Thomas Welton Stanford was born in 1832 in Albany, New York, the youngest of six sons of Josiah Stanford, a public works contractor, and his wife Elizabeth, née Phillips. He was educated at
Troy Conference Academy in Vermont. In 1852, he left for California, attracted by the California Gold Rush as were all of his brothers. They ran a store in the gold fields for a few years; by 1858 the brothers were running the largest oil company in the West. In December 1859, Thomas and his brother DeWitt Stanford moved to Melbourne.

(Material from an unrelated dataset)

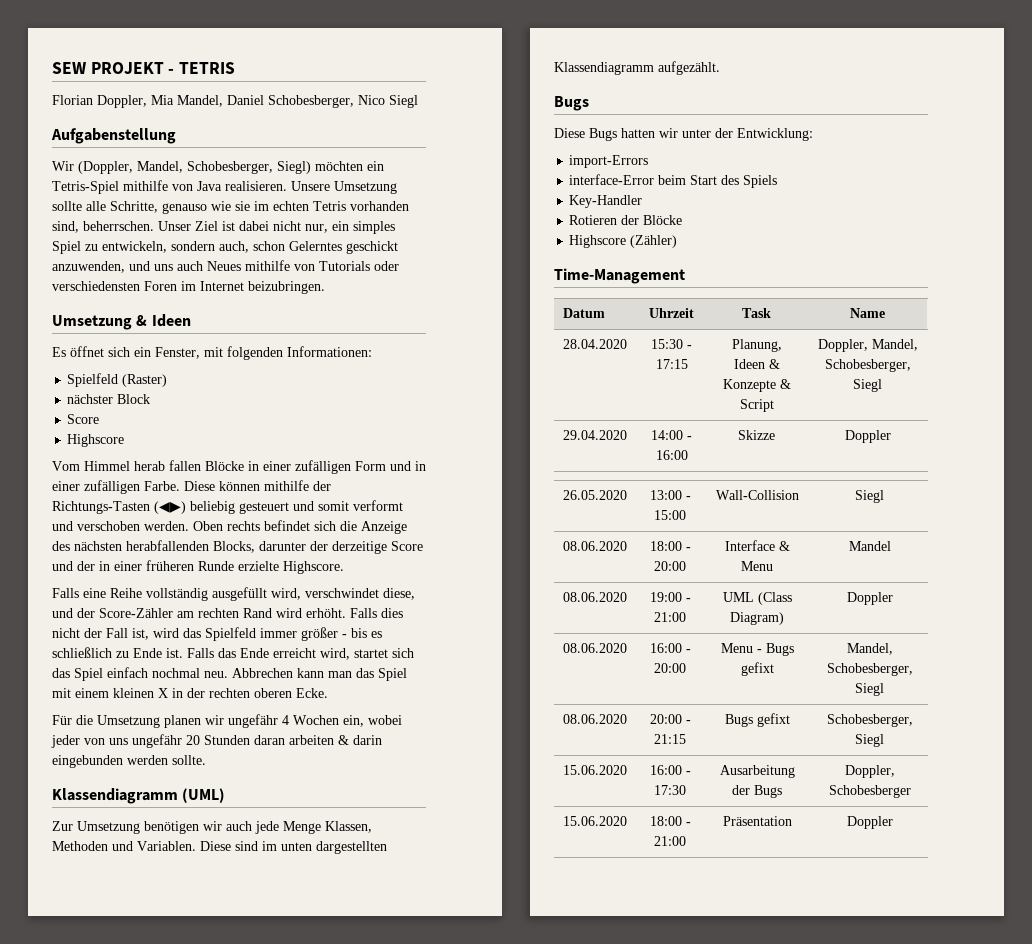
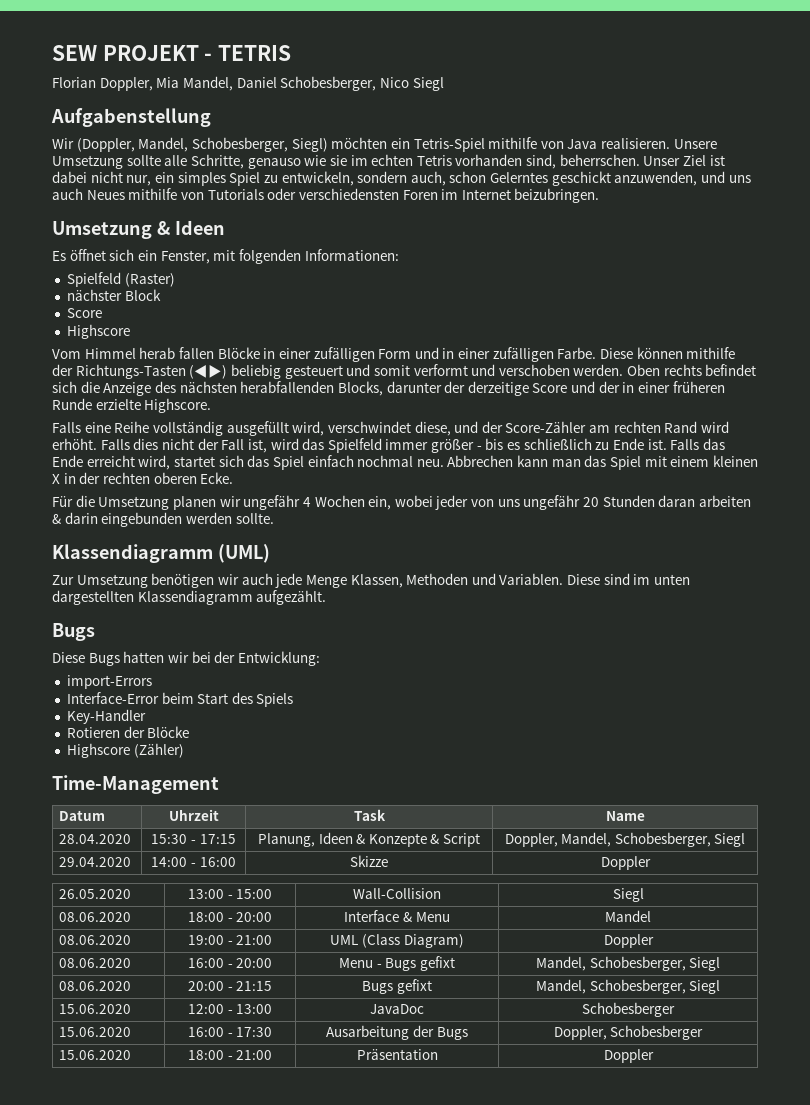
[682,129,711,138] unter -> [191,651,211,663] bei
[569,174,655,185] interface-Error -> [66,692,159,704] Interface-Error
[826,714,913,727] [855,734,884,747] Schobesberger, Siegl -> [535,979,721,994] [59,1004,132,1014] [187,1004,273,1014] [370,1004,424,1014] [582,1002,675,1017] Mandel, Schobesberger, Siegl // 15.06.2020 | 12:00 - 13:00 | JavaDoc | Schobesberger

In Australia, he became a distributor for Singer sewing machines and achieved record sales, using innovative sales techniques such as time payment. By the time Singer stopped using independent distributors in the 1880s, Stanford was a wealthy man. He became increasingly reclusive after DeWitt's death in 1862 and developed a strong interest in spiritualism. He founded the Victorian Association of Progressive Spiritualists, together with W. H. Terry and J. B. Motherwell, and sponsored many séances, becoming known as the "father of spiritualism in Australia".

He served on the board of trustees of Stanford University, which had been founded in 1891 as a memorial to Leland and Jane Stanford's only son Leland Stanford Jr., almost from its inception until his death. He was also a generous and frequent benefactor to the university. When he received a legacy from his brother Leland's will, he donated half of it ($300,000) to Stanford. He donated his books on Australia and his art collection to the university, and underwrote the construction of a library to house them. The Thomas Welton Stanford Library, built in 1900, was the university's main library until the completion of a new main library (now the Green Library) in 1919. His art collection formed the nucleus of the university's art department, and his contributions built the Thomas Welton Stanford Art Gallery on the campus, which was completed in 1917 and is still the art department's main gallery. The first Director of the Gallery was Pedro Joseph de Lemos, the former head of the San Francisco Art Institute, who staged during his tenure from 1917 to 1945 a near continuous series of exhibitions focused on important contemporary artists as well as crafts. Many of T. W. Stanford's donations to the university were earmarked for "psychical research", resulting in the publication of a 640-page volume called Experiments in Psychical Research at Leland Stanford Junior University, published in 1917. At the insistence of university lawyers, his later donations were earmarked for "psychical research and related phenomena", which was interpreted to mean the entire psychology department; for several years his grants supplied almost the entire budget for the department.

He died 28 August 1918, at his home in East Melbourne, and left the bulk of his estate to Stanford University. His papers are housed in the university archives.